# Force Fetch and Hard Mouth



## smokeshow (Apr 12, 2008)

Dog has been through a force fetch program and has developed a hard mouth issue.

Will going back through the entire force fetch program cure hard mouth?


----------



## MIDTNGRNHEAD (Jun 17, 2004)

Could be something that did not get properly communicated to the dog or it could be just the dog. But by putting the dog back on the table and being aware of the issue, you can establish how strongly you are going to respond even to the slightest bit of hard mouthing. If you let the problem get entrenched, it will haunt you from now on. I speak from experience. After eight failed master tests because of hard mouth issues, I put mine back on the table and re-established our relationship and we finished a master title and 13 or 14 straight master passes. However, that demon still lives within her. It almost cost us a master national qualification.


----------



## 2tall (Oct 11, 2006)

Can you be more specific about your return to the table to fix this? I can take my dog out and pinch his ear all day, and he will move a mountain to fetch that bird and hold just fine. Then when the excitement kicks in during field work, here he comes, munching all the way back to me. He's not eating the birds, or freezing on them, just chomp chomp chomp on the way back. I have tried all kinds of corrections and have not found the key. I have had him pick up glass coke bottles, etc. and it works fine as long as we are doing that. But it just doesn't stick!

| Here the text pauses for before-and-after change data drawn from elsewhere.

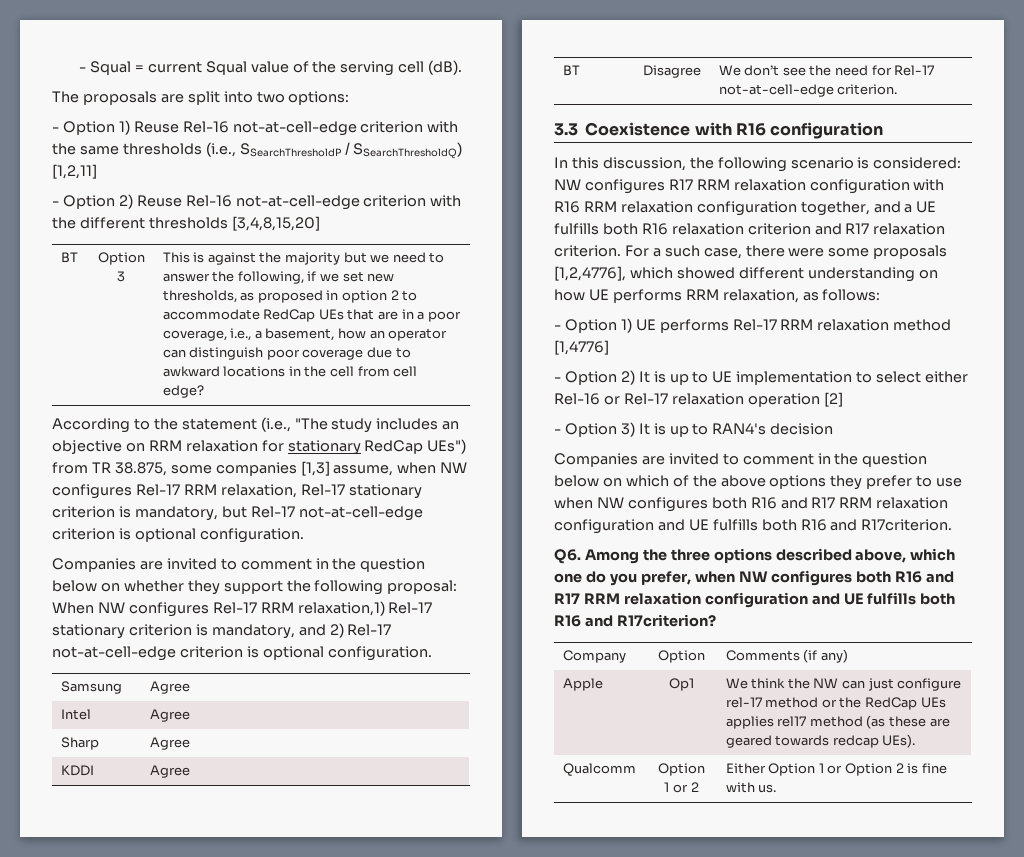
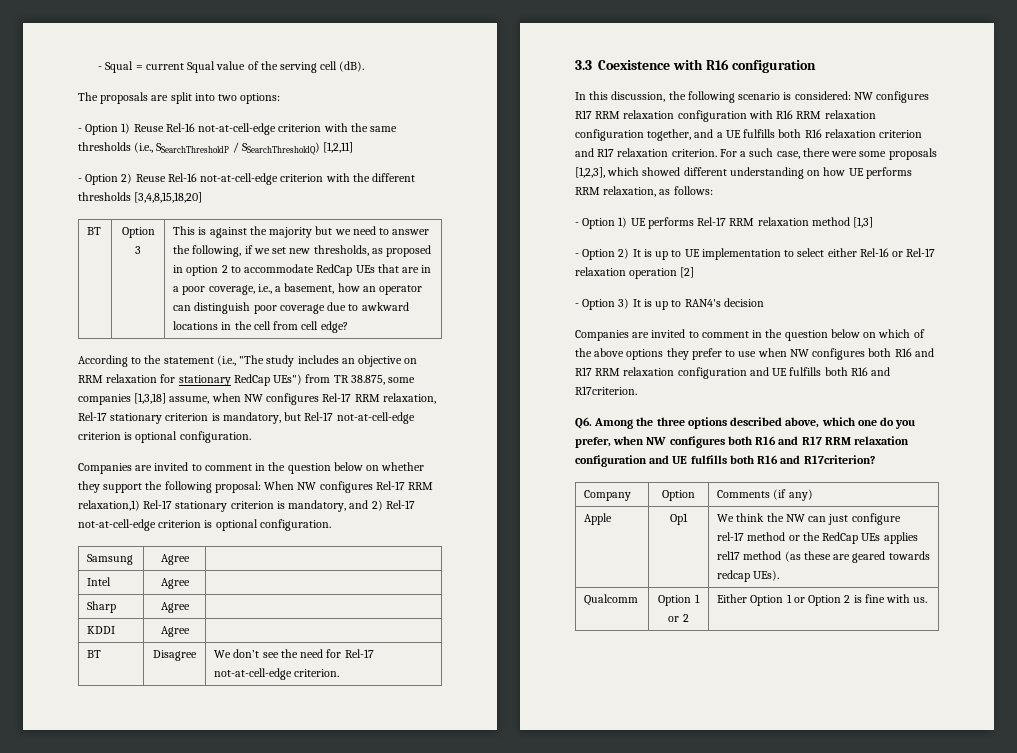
- - Option 2) Reuse Rel-16 not-at-cell-edge criterion with the different thresholds [3,4,8,15,20]
+ - Option 2) Reuse Rel-16 not-at-cell-edge criterion with the different thresholds [3,4,8,15,18,20]
- According to the statement (i.e., "The study includes an objective on RRM relaxation for stationary RedCap UEs") from TR 38.875, some companies [1,3] assume, when NW configures Rel-17 RRM relaxation, Rel-17 stationary criterion is mandatory, but Rel-17 not-at-cell-edge criterion is optional configuration.
+ According to the statement (i.e., "The study includes an objective on RRM relaxation for stationary RedCap UEs") from TR 38.875, some companies [1,3,18] assume, when NW configures Rel-17 RRM relaxation, Rel-17 stationary criterion is mandatory, but Rel-17 not-at-cell-edge criterion is optional configuration.
- For a such case, there were some proposals [1,2,4776], which showed different understanding on how UE performs RRM relaxation, as follows:
+ For a such case, there were some proposals [1,2,3], which showed different understanding on how UE performs RRM relaxation, as follows:
- - Option 1) UE performs Rel-17 RRM relaxation method [1,4776]
+ - Option 1) UE performs Rel-17 RRM relaxation method [1,3]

Alas, one more of the many demons we face.


----------



## smokeshow (Apr 12, 2008)

> Can you be more specific about your return to the table to fix this? I can take my dog out and pinch his ear all day, and he will move a mountain to fetch that bird and hold just fine. Then when the excitement kicks in during field work, here he comes, munching all the way back to me. He's not eating the birds, or freezing on them, just chomp chomp chomp on the way back. I have tried all kinds of corrections and have not found the key. I have had him pick up glass coke bottles, etc. and it works fine as long as we are doing that. But it just doesn't stick!
> 
> Alas, one more of the many demons we face.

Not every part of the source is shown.